In den ersten Beziehungen sammelt man erste sexuelle Erfahrungen. Das dachte auch Lucia R.* (19), eine Maturandin aus Basel, als eine gute Freundin von ihren Liebesgeschichten schwärmte. Lucia war damals ebenfalls in einer Beziehung, aber bei ihr war es anders: Ihr wurde bei diesem Thema immer unwohl. Sie fühlte sich unter Druck gesetzt.
Und plötzlich dämmerte es Lucia, dass bei ihr irgendetwas anders lief. Sie schien nicht das Gleiche wie ihre Freundinnen zu empfinden. Dann stiess sie im Internet auf den Begriff der Asexualität. Und rasch war ihr klar: Sie ist asexuell.

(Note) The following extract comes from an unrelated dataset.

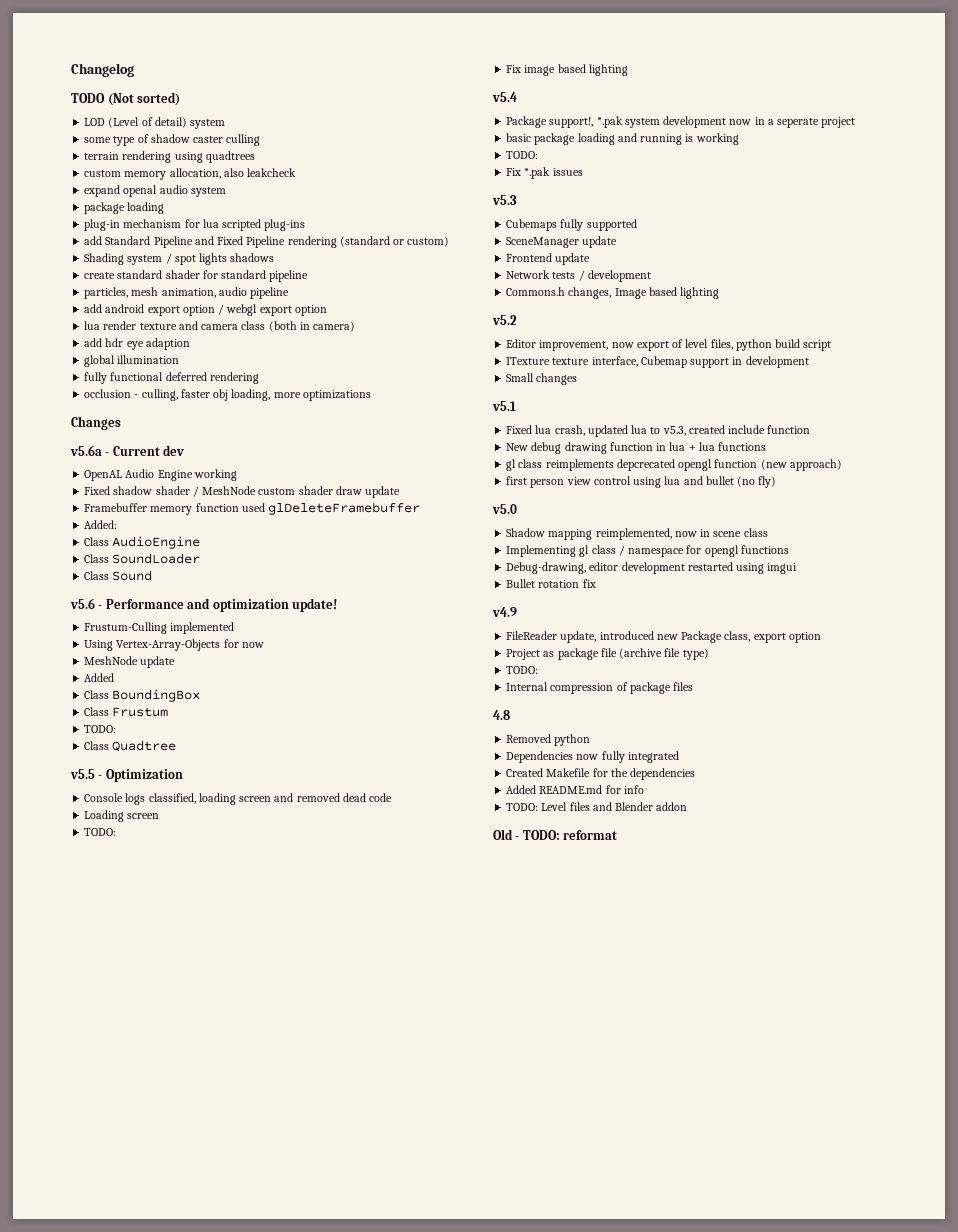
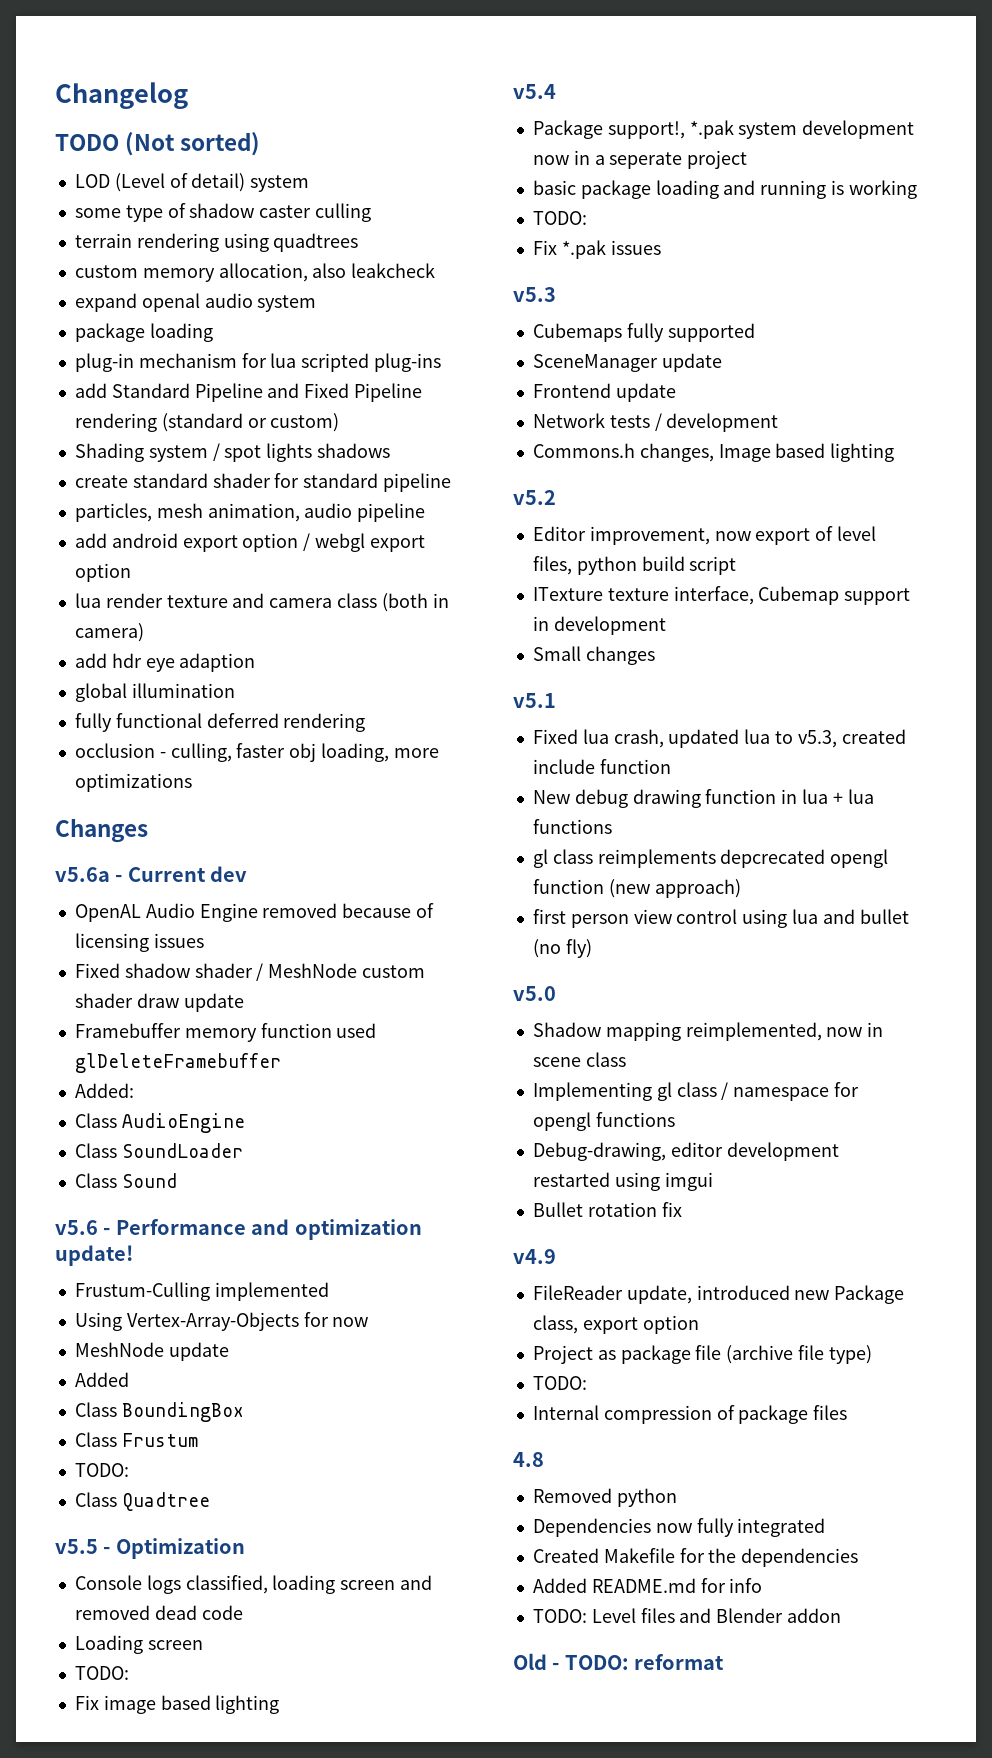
[193,469,237,481] working -> [262,903,435,918] [74,933,204,952] removed because of licensing issues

Sexuelle Anziehung heisst nicht Libido
Asexualität gründet nicht etwa in einem traumatischen Erlebnis, wie oftmals fälschlicherweise behauptet wird. «Asexuell bedeutet, dass man kein sexuelles Empfinden gegenüber anderen verspürt», sagt Lucia R. zu BLICK. Das bedeute nicht, dass man biologisch nicht dazu fähig ist oder keine Libido verspürt. «Es liegt an der fehlenden sexuellen Anziehung», sagt sie.
Wie ausgeprägt die Asexualität ist, sei je nach Person unterschiedlich. So handle es sich hierbei um ein Spektrum und keine Unterscheidung von Schwarz und Weiss. Lucia sieht sich eher auf dem äusseren Ende des Spektrums: «Ganz genau kann man es aber nie wissen.»
Ihr Umfeld verunsicherte sie
Beispielsweise gibt es Menschen, die sexuelle Anziehung nur Menschen gegenüber verspüren, zu denen sie bereits eine engere Verbindung aufgebaut haben. «Das dachte ich zunächst bei mir auch. Später wurde mir aber bewusst, dass dies nicht auf mich zutrifft», so Lucia.
Zu Beginn verunsicherten sie Menschen in ihrem Umfeld. Immer wieder hiess es: «Du findest noch den Richtigen!» oder «Das ist nur eine Phase, da wächst du schon raus!». Das Gegenteil traf ein. Sie ist zufrieden mit ihrem Leben als Asexuelle, vermisst nichts.
Problematik der übersexualisierten Gesellschaft
Grundsätzlich empfindet Lucia unsere Gesellschaft als übersexualisiert. «Überall dreht sich alles um Sex und Beziehungen: in den Medien, in Filmen, in Büchern», sagt Lucia. Dabei werde kaum informiert, dass es Menschen gibt, die die Welt anders wahrnehmen. Für die Sex, Liebe und Beziehungen keine Rolle spielen. «Somit fühlen sich Asexuelle, als wäre etwas falsch mit ihnen. Dem ist aber nicht so», sagt sie.
Sichtbarkeit sei für diese kleinere Minderheit besonders wichtig. Lucia hätte sich in ihrem Fall gewünscht, dass mehr Informationen zur Asexualität zur Verfügung stünden. «Deshalb finde ich Anlässe wie das Zurich Pride Festival besonders wichtig», so Lucia. Dieses Jahr laufe sie zum ersten Mal am grossen Umzug am 16. Juni mit, um für asexuelle Menschen einzustehen.